- **TASK OBJECTIVE**
In the entries that follow, how many lines contain "inherit"? Please reply with only the number.

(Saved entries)
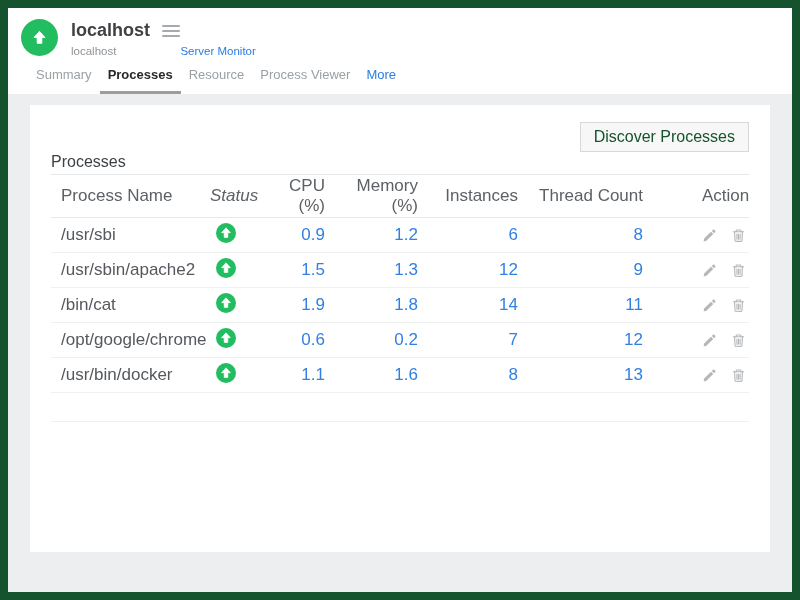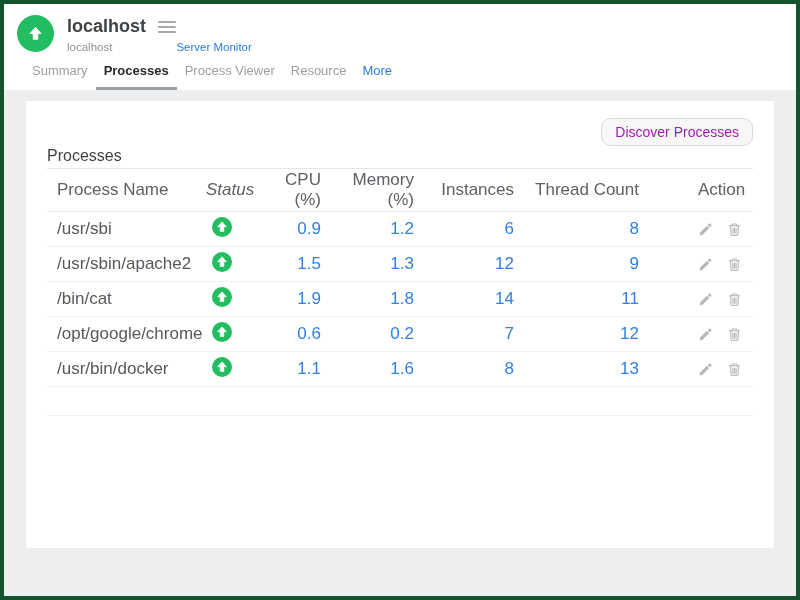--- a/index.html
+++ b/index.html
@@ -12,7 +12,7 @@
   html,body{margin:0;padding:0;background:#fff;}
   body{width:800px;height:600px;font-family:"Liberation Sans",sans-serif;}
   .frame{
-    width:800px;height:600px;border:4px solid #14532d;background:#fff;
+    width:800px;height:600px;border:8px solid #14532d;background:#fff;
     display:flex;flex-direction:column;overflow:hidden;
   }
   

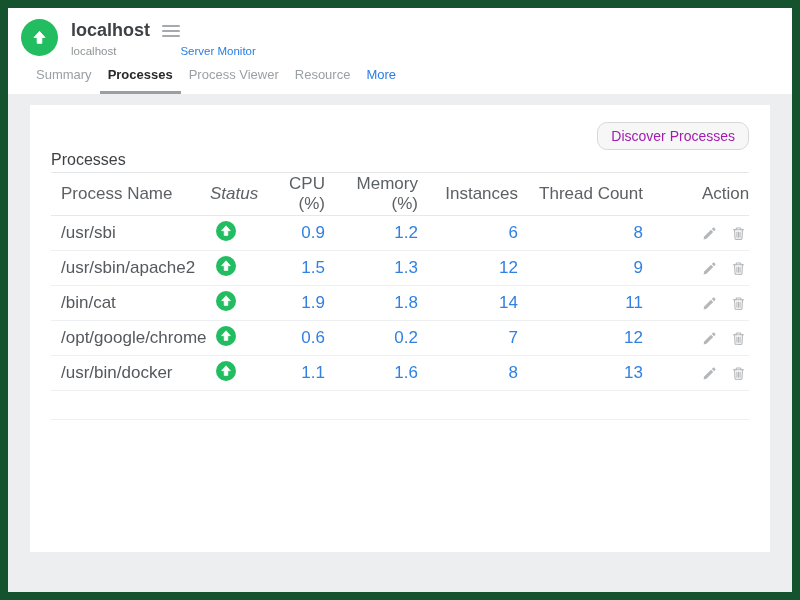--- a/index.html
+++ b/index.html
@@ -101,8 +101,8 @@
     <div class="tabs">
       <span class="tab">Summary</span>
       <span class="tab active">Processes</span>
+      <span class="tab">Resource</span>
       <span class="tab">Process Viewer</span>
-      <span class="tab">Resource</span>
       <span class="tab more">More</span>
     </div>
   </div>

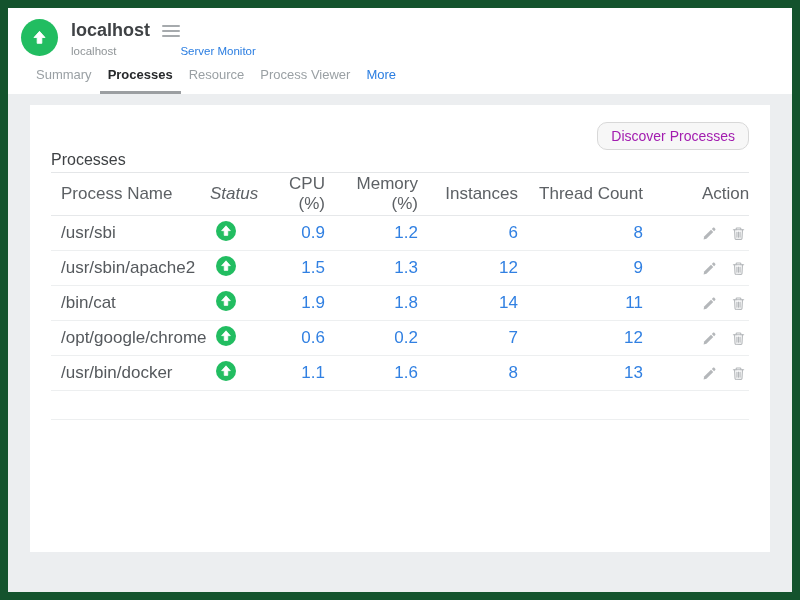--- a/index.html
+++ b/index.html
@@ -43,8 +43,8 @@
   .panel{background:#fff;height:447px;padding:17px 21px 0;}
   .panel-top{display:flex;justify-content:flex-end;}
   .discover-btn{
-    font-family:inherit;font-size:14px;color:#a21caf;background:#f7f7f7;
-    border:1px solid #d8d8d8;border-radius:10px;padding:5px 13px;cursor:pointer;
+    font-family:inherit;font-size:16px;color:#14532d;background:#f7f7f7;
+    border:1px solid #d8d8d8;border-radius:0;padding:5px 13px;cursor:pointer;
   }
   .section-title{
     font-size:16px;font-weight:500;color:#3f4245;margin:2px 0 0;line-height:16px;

- **RESULT**
2